Dr. John Bindernagel, one of the most prolific voices for more than six decades in the study of Sasquatch has passed away after losing his battle with cancer at the age of 77. The wildlife biologist, who was world renowned for his research into Bigfoot, was born in in 1941, residing most of his life on Vancouver Island, in Comox, British Columbia. Dr. Bindernagel was a pioneer and critical researcher when it came to the creature, writing his first book in 1998 called, ‘North America’s Great Ape: The Sasquatch’.
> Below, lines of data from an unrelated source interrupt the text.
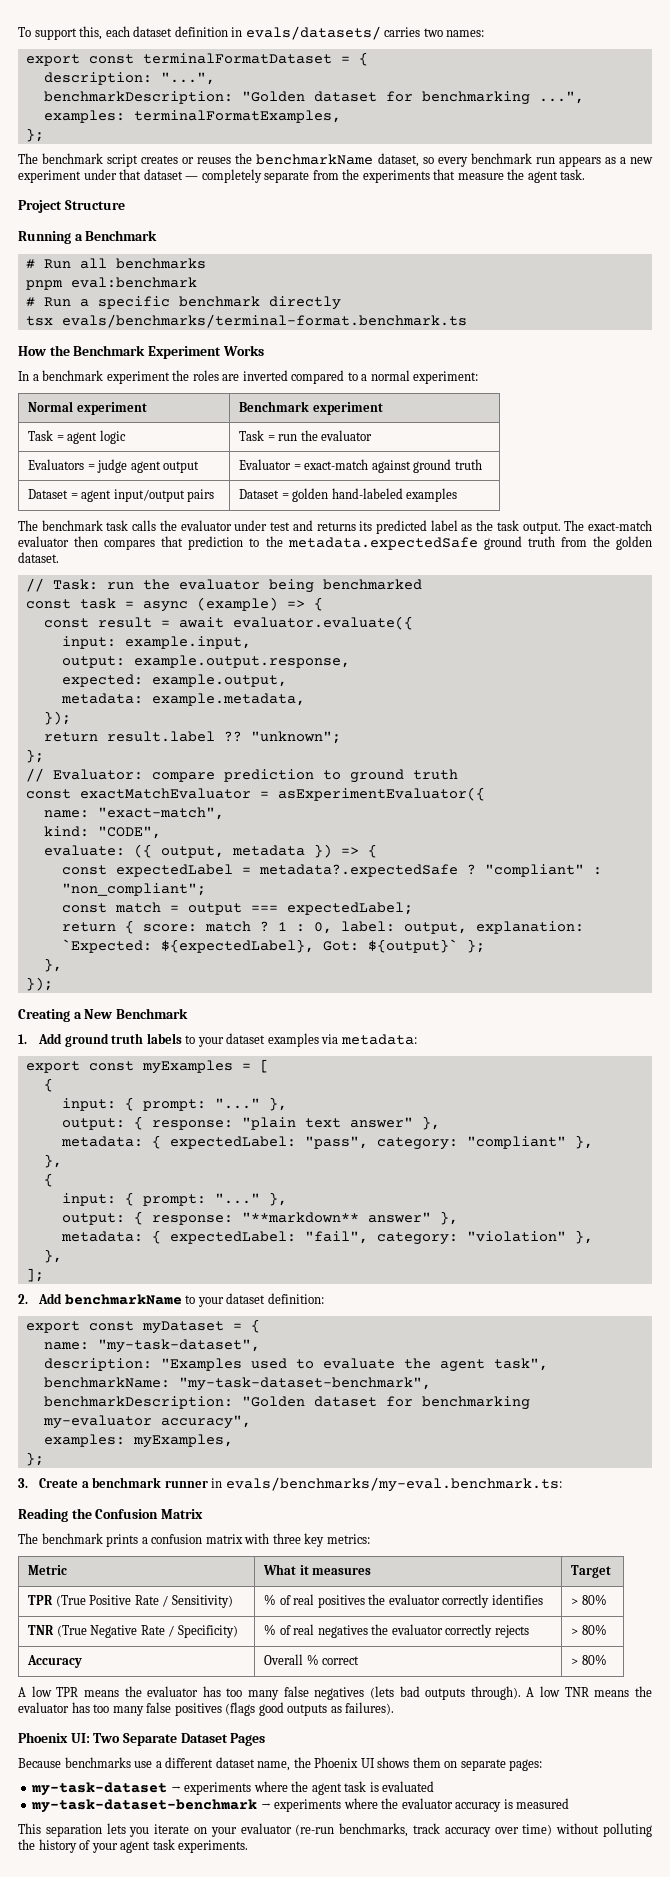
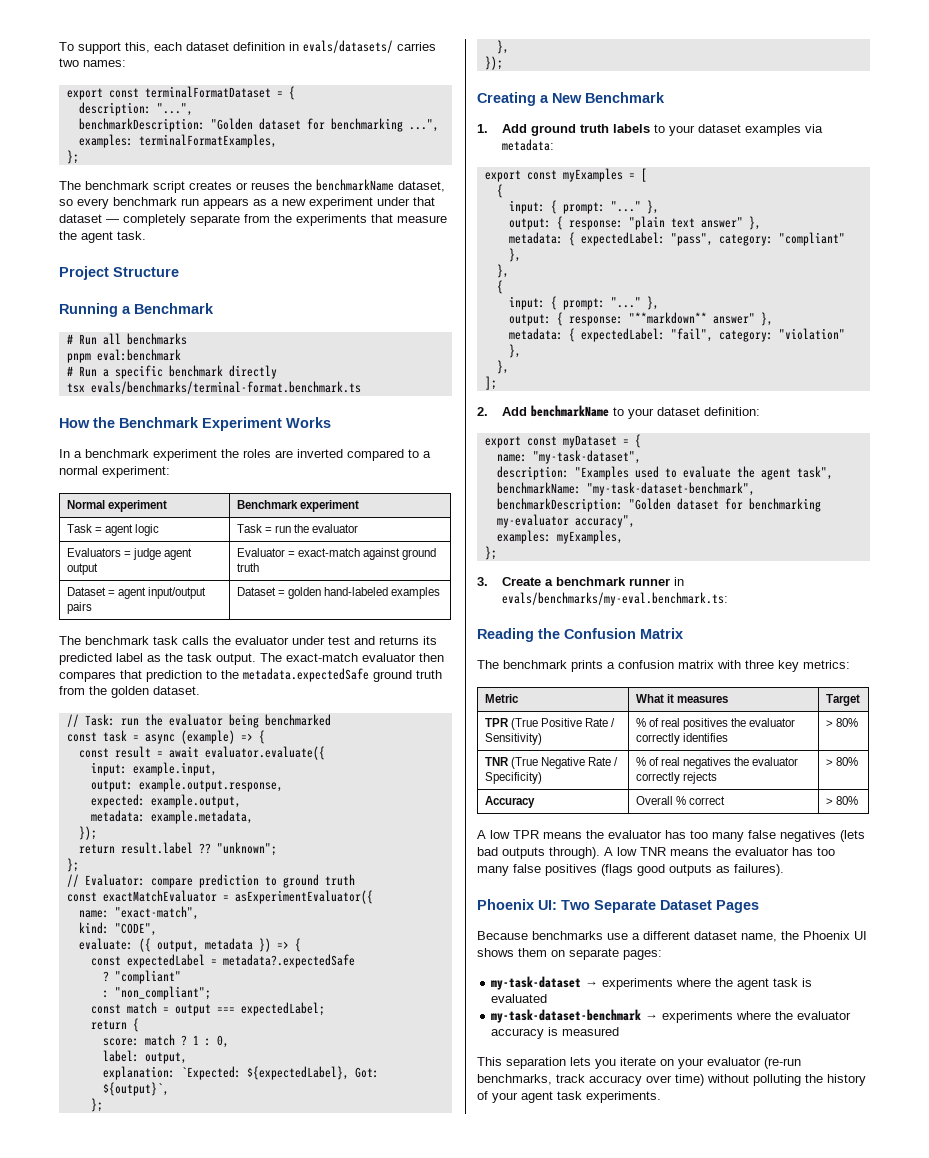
- const expectedLabel = metadata?.expectedSafe ? "compliant" : "non_compliant";
+ const expectedLabel = metadata?.expectedSafe
+ ? "compliant"
+ : "non_compliant";
- return { score: match ?
+ return {
+ score: match ?
- 1 : 0, label: output, explanation: `Expected: ${expectedLabel}, Got: ${output}` };
+ 1 : 0,
+ label: output,
+ explanation: `Expected: ${expectedLabel}, Got: ${output}`,
+ };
His passion for cryptid research took him all over the world, recently appearing in Todd Standing’s Netflix Documentary, ‘Discovering Bigfoot’. On his website, Bindernagel stated, “As a scientist at the PhD level, I am one of a very small minority of such credentialed scientists undertaking sasquatch research. My perspective, however, is that of one of many participants in the unfolding discovery. Long before now, the sasquatch has become considered by many of us to be a discovered mammal species, but one whose discovery remains to be acknowledged—or even considered—by relevant scientists in the larger scientific community.”
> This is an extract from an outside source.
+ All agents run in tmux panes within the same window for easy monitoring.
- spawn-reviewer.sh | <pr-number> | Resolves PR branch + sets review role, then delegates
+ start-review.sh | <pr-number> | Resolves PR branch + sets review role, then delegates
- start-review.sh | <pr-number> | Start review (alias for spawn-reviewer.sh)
Former guest on Spaced Out Radio, Thomas Sewid called Bindernagel’s passing a big loss for the research community on his Facebook page. “It was John I was told by my father to go and seek to tell of my encounter I had seeing two Sasquatch in my commercial fishing boat spotlight back in the early 90’s. I went to see him and a true friendship was created that would last for decades. My fondest memory of our expeditions was a night we were anchored on a boat close to shore listening for something? I had to nudge John with my foot and say, “John, turn down your hearing aides, all I can hear is the squealing”. He dragged me to my 1st Sasquatch conference in Vancouver back in the late 1990’s. He told me to get on stage and share my native perspectives towards the creatures. He said don’t be afraid, they want to hear what you have to say. Now look where we are, more people want to know the native stories and perspectives towards the creatures. Oh how I shall always cherish those times at his house with him excitedly digging through his collections spouting off about how I had to see something he had. He was awesome how he got so into the moment and was a ball of jitering excitement and happy vocalizations! Yes, he was a gem and a dear friend. He will be missed, but for now all I can say is he’s smiling down upon us all – for he now has the answers to the questions he had as our leading Canadian Sasquatch/Bigfoot researcher. Halla Kas La (Go In Peace) my friend John.”